* Supplied material
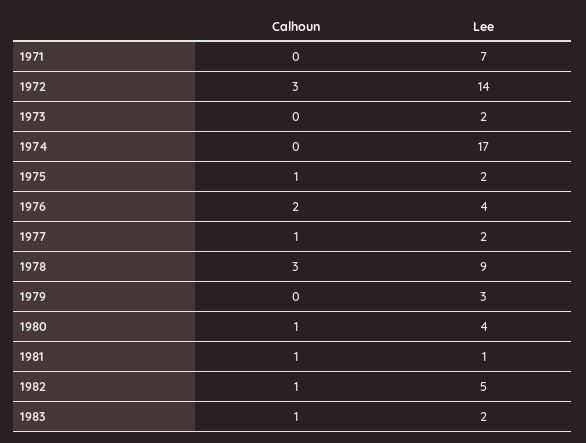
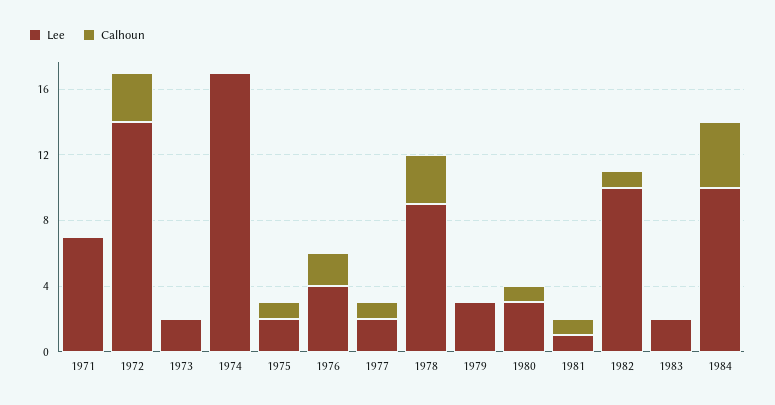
Lee, 1980: 4 -> 3
Lee, 1982: 5 -> 10
Calhoun, 1983: 1 -> 0
Lee, 1984: none -> 10
Calhoun, 1984: none -> 4

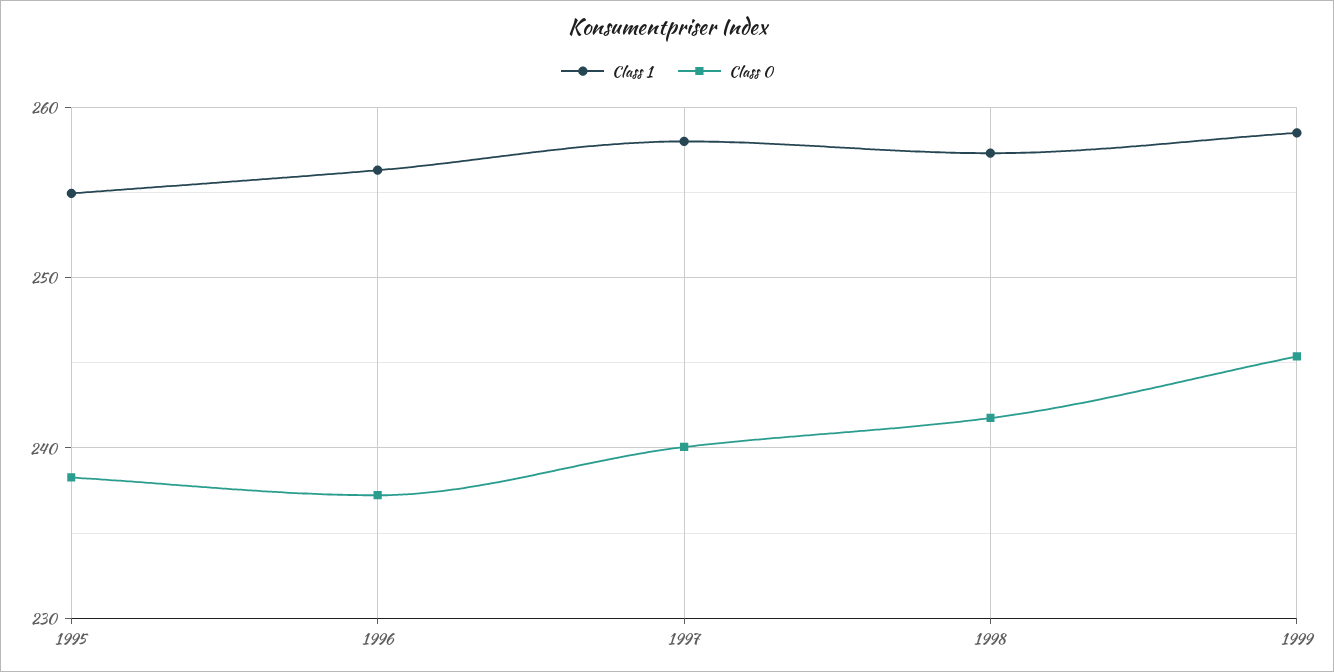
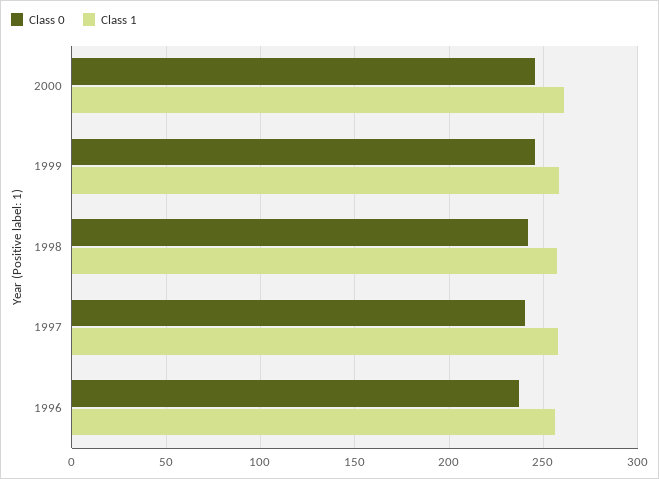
Class 1, 1995: 255 -> none
Class 0, 1995: 238 -> none
Class 0, 2000: none -> 245
Class 1, 2000: none -> 260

* What this task involves
Where a line above holds the string "none", show that line.

* Your solution
Lee, 1984: none -> 10
Calhoun, 1984: none -> 4
Class 1, 1995: 255 -> none
Class 0, 1995: 238 -> none
Class 0, 2000: none -> 245
Class 1, 2000: none -> 260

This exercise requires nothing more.